YOUR INSTRUCTIONS:
In the listing below, how many lines contain the string "bold"? Answer with the number only.

┌────────

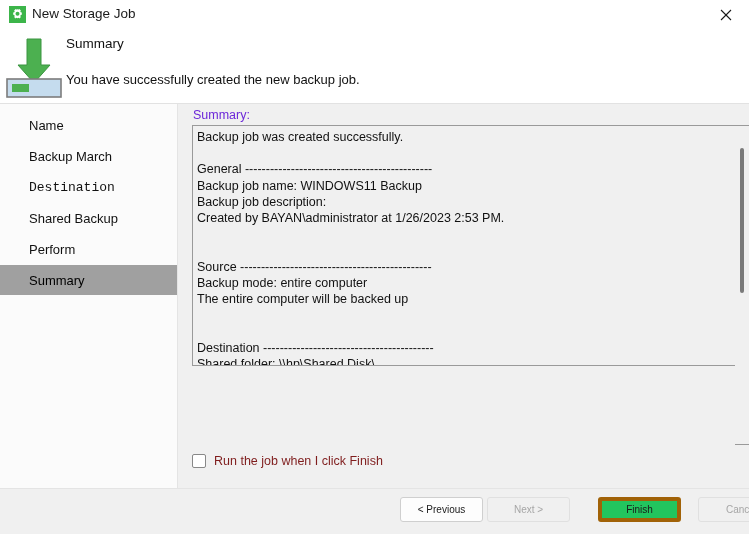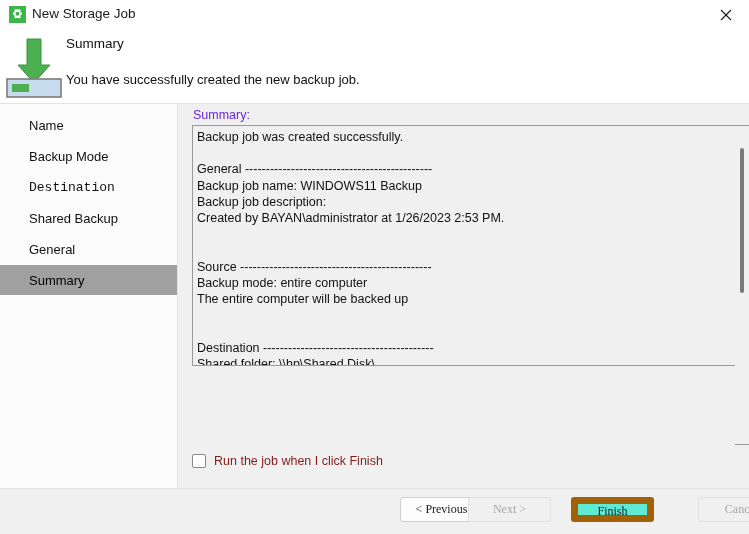--- a/index.html
+++ b/index.html
@@ -220,38 +220,39 @@
     width: 749px; height: 45px;
     background: #f0f0f0;
   }
   .btn {
     position: absolute;
     top: 8px;
     height: 25px;
     background: #fdfdfd;
     border: 1px solid #cfcfcf;
     border-radius: 3px;
-    font-family: Liberation Serif, serif;
-    font-size: 12px;
+    font-family: Liberation Sans, sans-serif;
+    font-size: 10px;
     color: #1a1a1a;
     cursor: default;
     padding: 0;
     white-space: nowrap;
   }
   .btn.disabled {
     background: #f0f0f0;
     border-color: #e0e0e0;
     color: #a6a6a6;
   }
   .btn.default {
-    border: 7px solid #a16207;
-    background: #5eead4;
+    border: 4px solid #a16207;
+    background: #22c55e;
+    margin-left: 27px;
   }
   #btn-previous { left: 400px; width: 83px; }
-  #btn-next     { left: 468px; width: 83px; }
+  #btn-next     { left: 487px; width: 83px; }
   #btn-finish   { left: 571px; width: 83px; }
   #btn-cancel   { left: 698px; width: 87px; }
 </style>
 </head>
 <body>
 
 <div class="window">
 
   <div class="titlebar">
     <span class="titlebar-icon">
@@ -286,30 +287,30 @@
   </div>
   <div class="header-divider"></div>
 
   <div class="body-area">
 
     <div class="sidebar">
       <div class="sidebar-item" style="top:6px;">
         <span>Name</span>
       </div>
       <div class="sidebar-item" style="top:37px;">
-        <span>Backup Mode</span>
+        <span>Backup March</span>
       </div>
       <div class="sidebar-item" style="top:68px;font-family:Liberation Mono, monospace;">
         <span>Destination</span>
       </div>
       <div class="sidebar-item" style="top:99px;">
         <span>Shared Backup</span>
       </div>
       <div class="sidebar-item" style="top:130px;">
-        <span>General</span>
+        <span>Perform</span>
       </div>
       <div class="sidebar-item selected" style="top:161px;">
         <span>Summary</span>
       </div>
       <div class="sidebar-divider"></div>
     </div>
 
     <div class="pane">
       <span class="summary-label">Summary:</span>
 

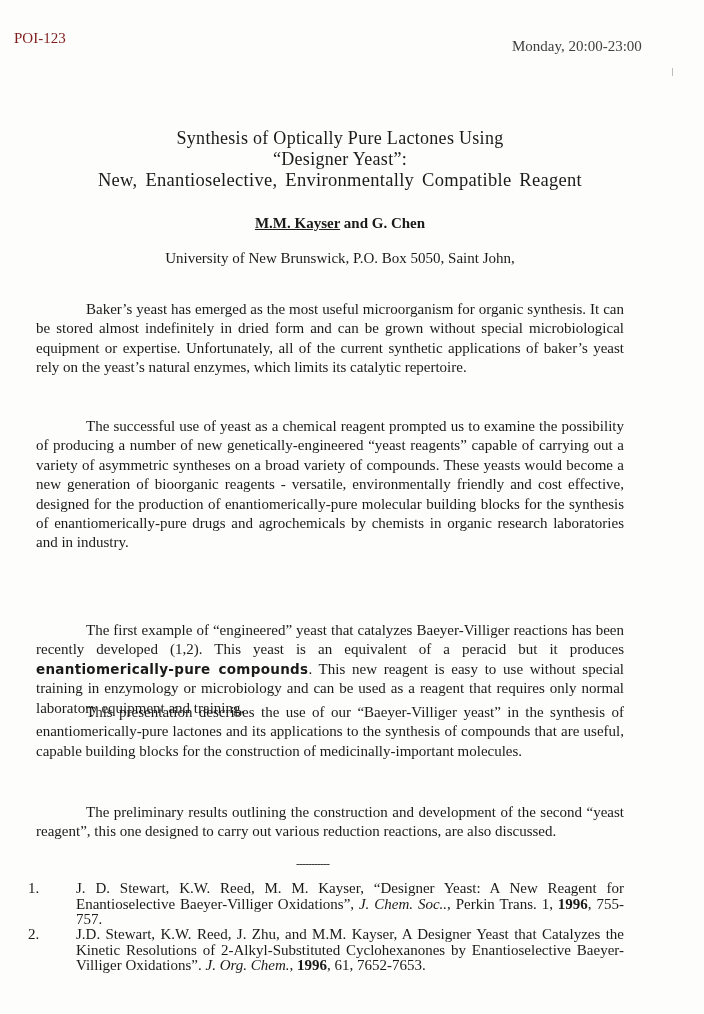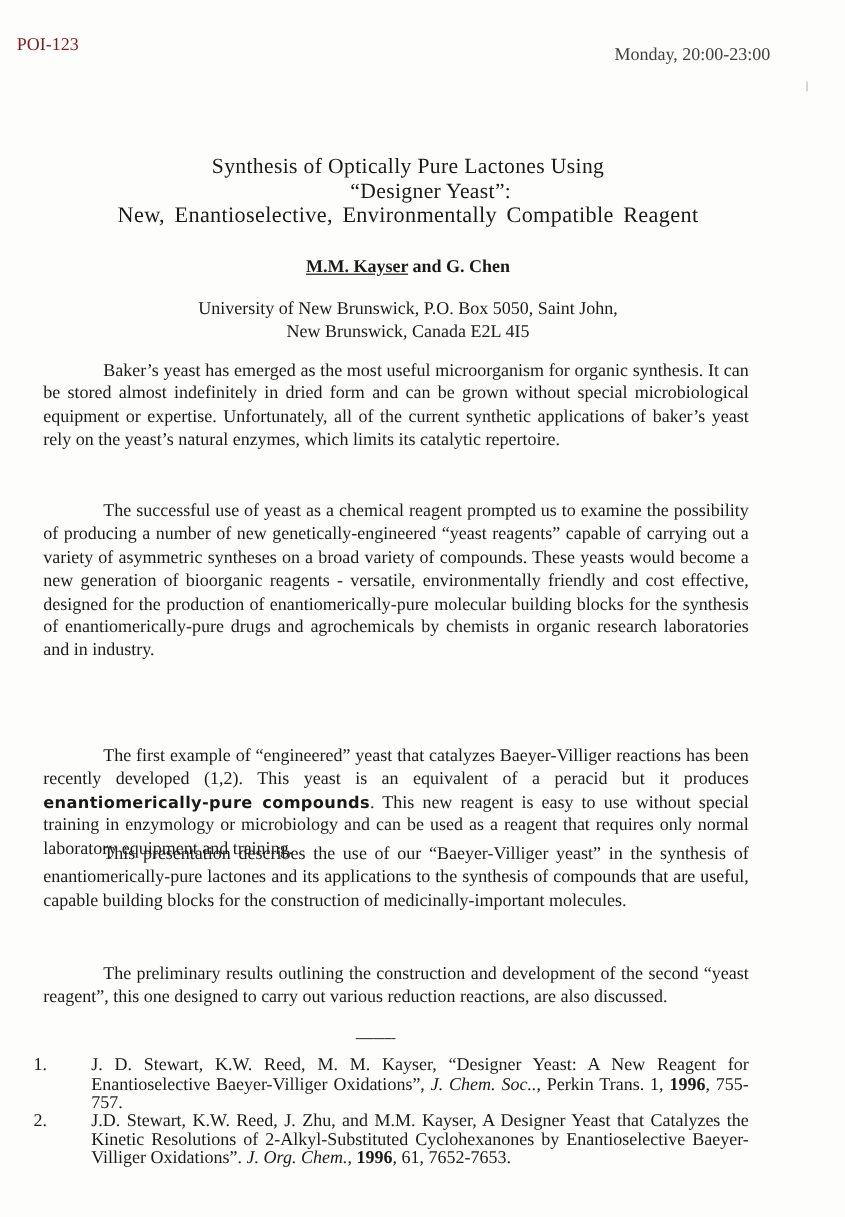--- a/index.html
+++ b/index.html
@@ -10,21 +10,21 @@
     font-family: "Liberation Serif", "DejaVu Serif", serif;
     position: relative;
   }
   .page { position: absolute; left: 0; top: 0; width: 704px; height: 1014px; }
   .hdr-left { position: absolute; left: 14px; top: 30px; font-size: 15px; color: #7f1d1d; }
   .hdr-right { position: absolute; left: 512px; top: 38px; font-size: 15px; color: #404040; }
   .speck { position: absolute; left: 672px; top: 68px; width: 1px; height: 8px; background: #bbb; }
 
   .title { position: absolute; left: 0; width: 680px; text-align: center; font-weight: normal; font-size: 18px; letter-spacing: 0.3px; line-height: 21px; }
   .t1 { top: 128px; left: 0; width: 680px; }
-  .t2 { top: 149px; padding-left: 19px; }
+  .t2 { top: 149px; }
   .t3 { top: 170px; font-size: 18.5px; word-spacing: 3px; }
 
   .authors { position: absolute; top: 215px; left: 0; width: 680px; text-align: center; font-weight: bold; font-size: 15px; }
   .authors .u { text-decoration: underline; }
   .affil { position: absolute; left: 0; width: 680px; text-align: center; font-size: 15px; line-height: 19px; }
   .a1 { top: 249px; }
   .a2 { top: 268px; }
 
   .para { position: absolute; left: 36px; width: 588px; font-size: 15px; line-height: 19.4px; text-align: justify; }
   .para .ind { display: inline-block; width: 50px; }
@@ -55,21 +55,20 @@
 
   <div class="title t1">Synthesis of Optically Pure Lactones Using</div>
   <div class="title t2">“Designer  Yeast”:</div>
   <div class="title t3">New, Enantioselective, Environmentally Compatible Reagent</div>
 
   <div class="authors">
     <span class="u">M.M. Kayser</span><span> and G. Chen</span>
   </div>
 
   <div class="affil a1">University of New Brunswick, P.O. Box 5050, Saint John,</div>
-  <div class="affil a2">New Brunswick, Canada   E2L 4I5</div>
 
   <div class="para p1"><span class="ind"></span><span>Baker’s yeast has emerged as the most useful microorganism for organic synthesis.  It can be stored almost indefinitely in dried form and can be grown without special microbiological equipment or expertise.  Unfortunately, all of the current synthetic applications of baker’s yeast rely on the yeast’s natural enzymes, which limits its catalytic repertoire.</span></div>
   <div class="para p2"><span class="ind"></span><span>The successful use of yeast as a chemical reagent prompted us to examine the possibility of producing a number of new genetically-engineered “yeast reagents” capable of carrying out a variety of asymmetric syntheses on a broad variety of compounds.  These yeasts would become a new generation of bioorganic reagents - versatile, environmentally friendly and cost effective, designed for the production of enantiomerically-pure molecular building blocks for the synthesis of enantiomerically-pure drugs and agrochemicals by chemists in organic research laboratories and in industry.</span></div>
   <div class="para p3"><span class="ind"></span><span>The first example of  “engineered” yeast that catalyzes Baeyer-Villiger reactions has been recently developed (1,2).  This yeast is an equivalent of a peracid but it produces </span><span class="bold-inline">enantiomerically-pure compounds</span><span>.  This new reagent is easy to use without special training in enzymology or microbiology  and can be used as a  reagent that requires only normal laboratory equipment and training.</span></div>
   <div class="para p4"><span class="ind"></span><span>This presentation describes the use of our “Baeyer-Villiger yeast” in the synthesis of enantiomerically-pure lactones and its applications to the synthesis of compounds that are useful, capable building blocks for the construction of medicinally-important molecules.</span></div>
   <div class="para p5"><span class="ind"></span><span>The preliminary results outlining the construction and development of the second “yeast reagent”, this one designed to carry out various reduction reactions, are also discussed.</span></div>
 
   <div class="sep">-----------</div>
 
   <div class="ref r1">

└────────

SOLUTION TO THE PROBLEM:
2